To set the stage: what are annotations? Well, they’re basically type hints on juice. Instead of just saying “this function takes in an integer”, you can say “this function takes in an int” (with the added benefit of Mypy catching any errors if you accidentally pass a string instead).
So how do we use this magical feature? Let’s take a look at some examples:
# This function takes in two integers and returns an integer as the sum of the two numbers
def add_numbers(a: int, b: int) -> int:
"""Add two numbers together"""
return a + b
See that little colon and arrow after the function signature? That’s where the magic happens. The `int` annotations tell Mypy (and other tools) what types of data we expect to be passed in, while the `-> int` tells us what type of data will be returned.
But wait there’s more! You can also add annotations to variables:
# The function below calculates the sum of all integers in a given list of numbers.
# It takes in a list of numbers as input and returns an integer as output.
def calculate_sum(numbers: list) -> int: # Function signature with annotations for input and output types
total: int = sum([x for x in numbers if isinstance(x, int)]) # Variable annotation for total, using sum() to calculate the sum of all integers in the list
return total # Return statement with annotation for the returned data type
In this example, we’re using a list comprehension to filter out any non-integer values from the `numbers` input. But what happens if someone accidentally passes in a string instead? Mypy will catch it and let us know that something is wrong!

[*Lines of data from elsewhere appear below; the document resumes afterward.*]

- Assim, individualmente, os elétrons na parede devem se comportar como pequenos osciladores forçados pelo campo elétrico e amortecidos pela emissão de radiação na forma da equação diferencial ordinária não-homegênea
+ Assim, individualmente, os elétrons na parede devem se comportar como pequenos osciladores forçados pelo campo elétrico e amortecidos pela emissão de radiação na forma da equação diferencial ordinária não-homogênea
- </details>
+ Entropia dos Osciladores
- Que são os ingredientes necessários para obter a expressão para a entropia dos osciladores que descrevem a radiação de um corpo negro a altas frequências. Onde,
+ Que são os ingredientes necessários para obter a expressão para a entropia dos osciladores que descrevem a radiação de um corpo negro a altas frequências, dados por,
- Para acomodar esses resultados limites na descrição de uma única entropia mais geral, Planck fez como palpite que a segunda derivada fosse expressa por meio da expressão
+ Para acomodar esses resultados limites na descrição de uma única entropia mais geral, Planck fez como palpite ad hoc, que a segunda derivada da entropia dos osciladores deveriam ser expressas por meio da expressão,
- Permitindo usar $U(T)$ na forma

So why should you use annotations? Well, for starters, they make your code more readable (especially when paired with docstrings). They also help catch errors early on, which can save you a ton of time in the long run. And if you’re working on a team project, having consistent type hints throughout your codebase can be incredibly helpful for everyone involved!
But here’s the thing: annotations aren’t perfect. They can sometimes get in the way (especially when dealing with complex data structures), and they don’t always play nicely with other tools or libraries. So use them sparingly, and only where it makes sense to do so.